§ ENTRIES SUPPLIED
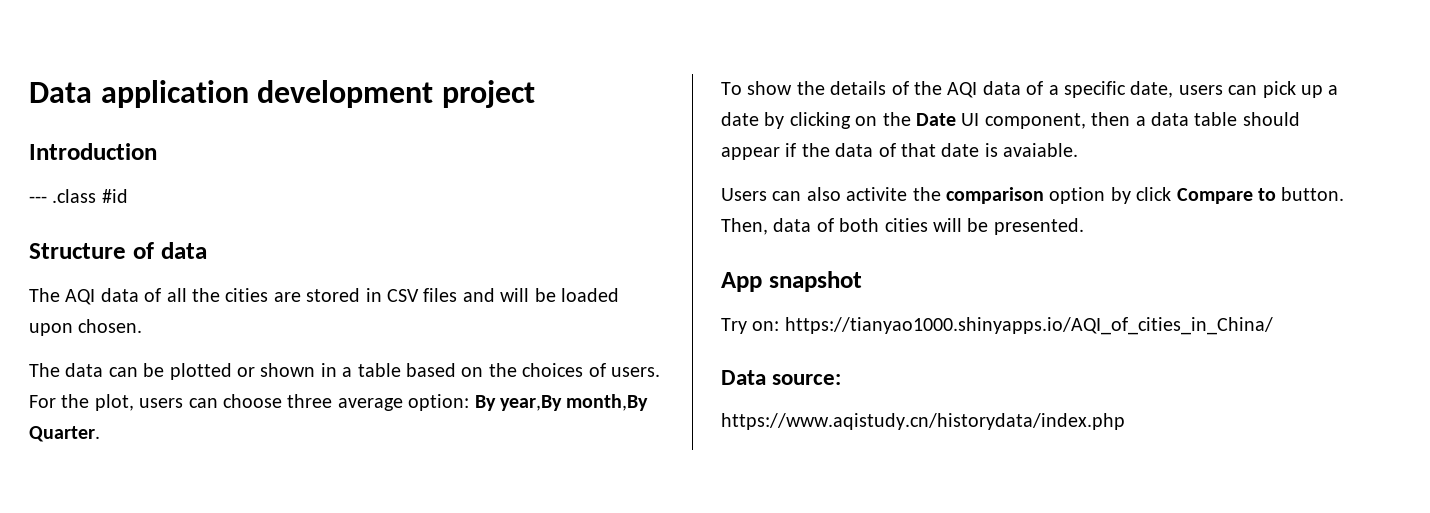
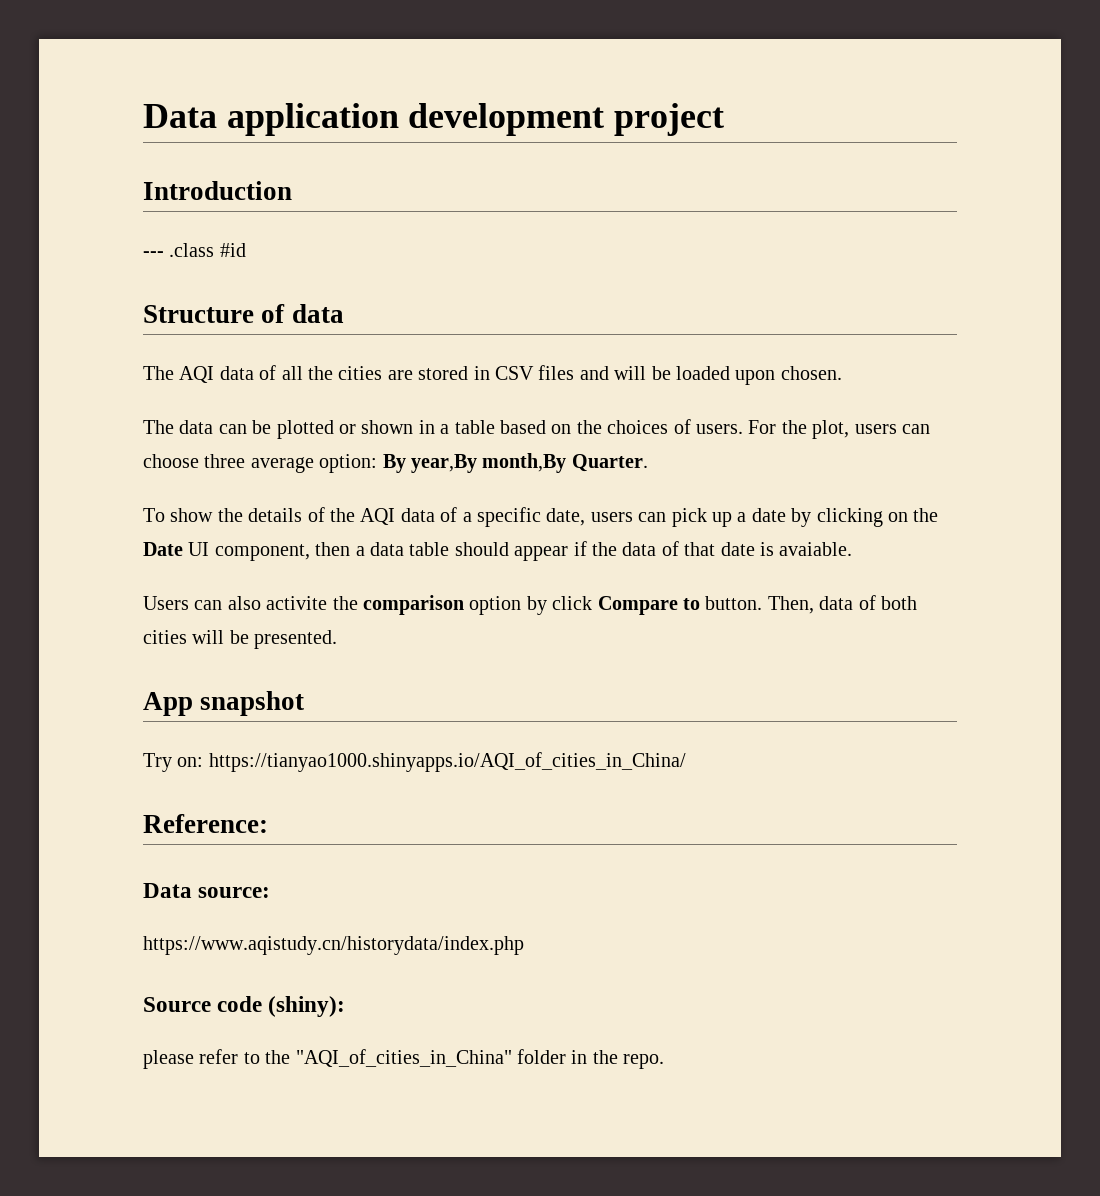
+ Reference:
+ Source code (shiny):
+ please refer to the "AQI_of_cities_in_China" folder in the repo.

---

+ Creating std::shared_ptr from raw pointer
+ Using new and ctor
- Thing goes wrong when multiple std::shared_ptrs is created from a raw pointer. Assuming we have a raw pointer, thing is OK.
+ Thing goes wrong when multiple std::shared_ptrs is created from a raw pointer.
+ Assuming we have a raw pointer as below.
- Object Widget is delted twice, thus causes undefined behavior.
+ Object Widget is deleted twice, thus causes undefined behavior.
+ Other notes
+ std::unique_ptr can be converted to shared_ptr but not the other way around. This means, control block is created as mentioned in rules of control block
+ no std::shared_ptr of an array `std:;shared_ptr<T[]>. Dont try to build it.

§ WHAT NEEDS TO BE DONE
From the line containing "from raw pointer" down to the line containing "to build it." in the material above, reproduce every line exactly, including the two end lines.

§ RESPONSE BOX
+ Creating std::shared_ptr from raw pointer
+ Using new and ctor
- Thing goes wrong when multiple std::shared_ptrs is created from a raw pointer. Assuming we have a raw pointer, thing is OK.
+ Thing goes wrong when multiple std::shared_ptrs is created from a raw pointer.
+ Assuming we have a raw pointer as below.
- Object Widget is delted twice, thus causes undefined behavior.
+ Object Widget is deleted twice, thus causes undefined behavior.
+ Other notes
+ std::unique_ptr can be converted to shared_ptr but not the other way around. This means, control block is created as mentioned in rules of control block
+ no std::shared_ptr of an array `std:;shared_ptr<T[]>. Dont try to build it.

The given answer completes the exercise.